A Bayesian Model to Calculate Whether My Wife is Pregnant or Not

On the 21st of February, 2015, my wife had not had her period for 33 days, and as we were trying to conceive, this was good news! An average period is around a month, and if you are a couple trying to go triple, then a missing period is a good sign something is going on. But at 33 days, this was not yet a missing period, just a late one, so how good news was it? Pretty good, really good, or just meh?

To get at this I developed a simple Bayesian model that, given the number of days since your last period and your history of period onsets, calculates the probability that you are going to be pregnant this period cycle. In this post I will describe what data I used, the priors I used, the model assumptions, and how to fit it in R using importance sampling. And finally I show you why the result of the model really didn’t matter in the end. Also I’ll give you a handy script if you want to calculate this for yourself. :)

The data

During the last part of 2014 my wife kept a journal of her period onsets, which was good luck for me, else I would end up with tiny data again. In total we had the dates for eight period onsets, but the data I used was not the onsets but the number of days between the onsets:

period_onset <- as.Date(c("2014-07-02", "2014-08-02", "2014-08-29", "2014-09-25", 
                          "2014-10-24", "2014-11-20", "2014-12-22", "2015-01-19"))
days_between_periods <- as.numeric(diff(period_onset))
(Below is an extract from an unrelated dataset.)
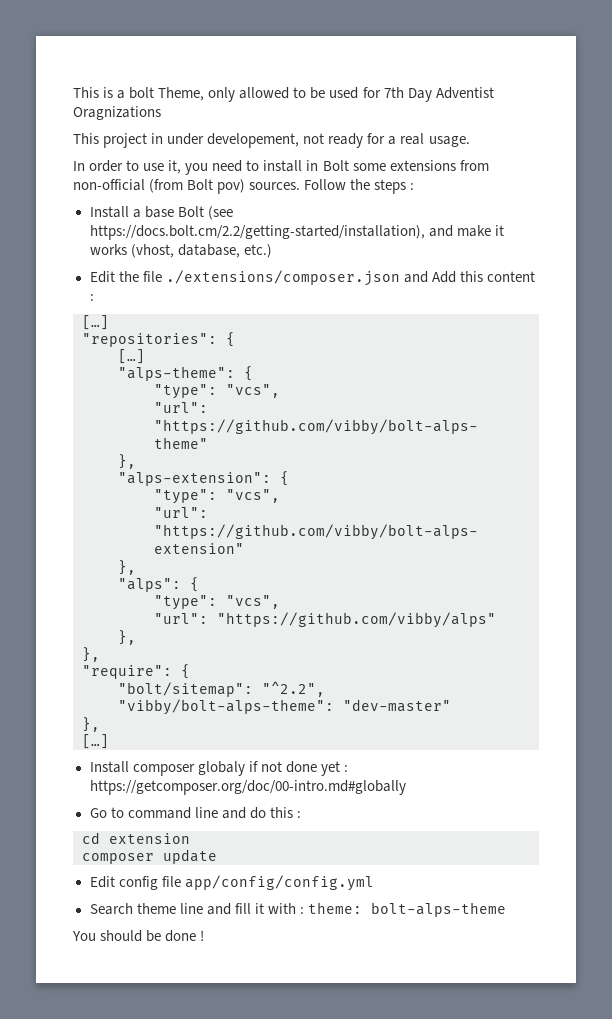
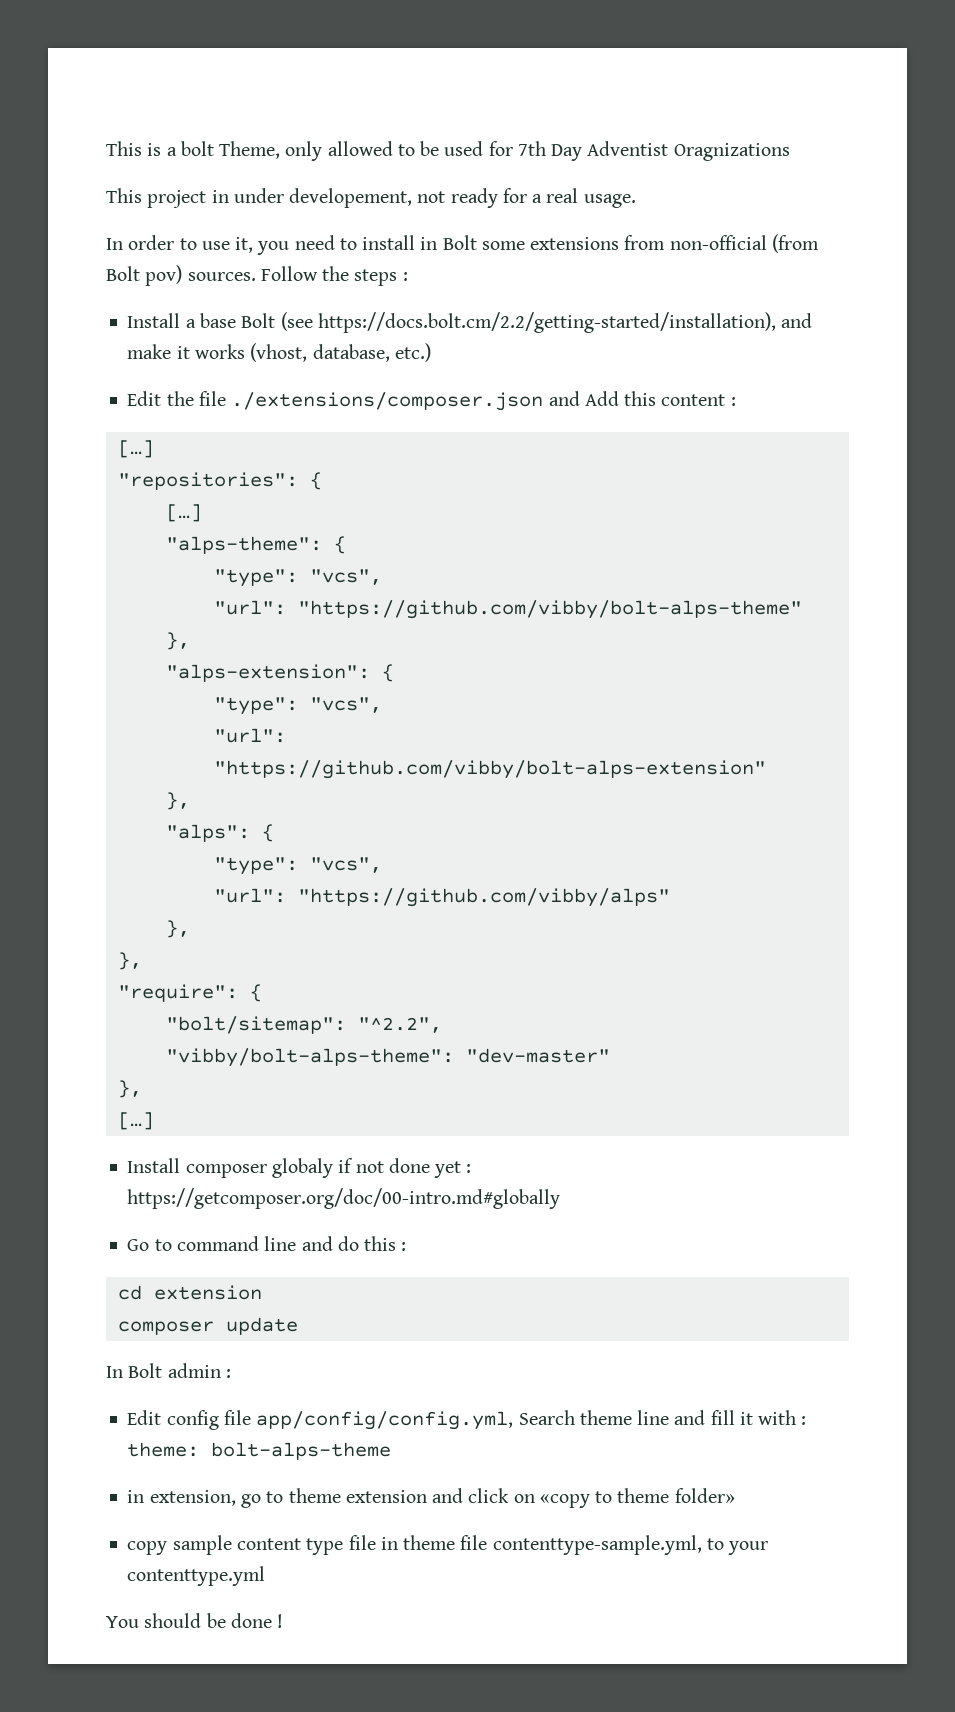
(217, 856) none -> [106,1363,231,1378] // In Bolt admin :
[184,875,374,891] app/config/config.yml // -> [256,1411,514,1430] app/config/config.yml,
(506, 909) none -> [127,1488,735,1508] [127,1535,769,1555] [127,1566,266,1586] // in extension, go to theme extension and click on «copy to theme folder» // copy sample content type file in theme file contenttype-sample.yml, to your contenttype.yml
So the onsets occur pretty regularly, hovering around a cycle of 28 days. The last onset was on the 19th of January, so on the 21st of February there had been 33 days since the last onset.

Conceiving a model

I was constructing a model covering period cycles, pregnancies and infertility, and as such it was obviously going to make huge simplifications. Some general assumptions I made were:

The woman and the man have no prior reasons for being infertile as a couple.
The woman has regular periods.
The couple trying to conceive are actively trying to conceive. Say, two three times a week as recommended by Wilcox et al. (2000).
If there is pregnancy, there are no more periods.

Now to the specific assumptions I made:

The number of days between periods (days_between_periods) is assumed to be normally distributed with unknown mean (mean_period) and standard deviation (sd_period).
The probability of getting pregnant during a cycle is assumed to be 0.19 (more about where this number comes from below) if you are fertile as a couple (is_fertile). Unfortunately not all couples are fertile, and if you are not then the probability of getting pregnant is 0. If fertility is coded as 0-1 then this can be compactly written as 0.19 * is_fertile.
The probability of failing to conceive for a certain number of periods (n_non_pregnant_periods) is then (1 - 0.19 * is_fertile)^n_non_pregnant_periods
Finally, if you are not going to be pregnant this cycle, the number of days from your last to your next period (next_period) is going to be more than the current number of days since the last period (days_since_last_period). That is, the probability of next_period < days_since_last_period is zero. This sounds strange because it is so obvious, but we’re going to need it in the model.

That was basically it! But in order to fit this I was going to need a likelihood function, a function that, given fixed parameters and some data, calculates the probability of the data given those parameters or, more commonly, something proportional to a probability, that is, a likelihood. And as this likelihood can be extremely tiny I needed to calculate it on the log scale to avoid numerical problems. When crafting a log likelihood function in R, the general pattern is this:

The function will take the data and the parameters as arguments.
You initialize the likelihood to 1.0, corresponding to 0.0 on the log scale (log_like <- 0.0).
Using the probability density functions in R (such as dnorm, dbinom and dpois) you calculate the likelihoods of the different the parts of the model. You then multiply these likelihoods together. On the log scale this corresponds to adding the log likelihoods to log_like.
To make the d* functions return log likelihoods just add the argument log = TRUE. Also remember that a likelihood of 0.0 corresponds to a log likelihood of -Inf.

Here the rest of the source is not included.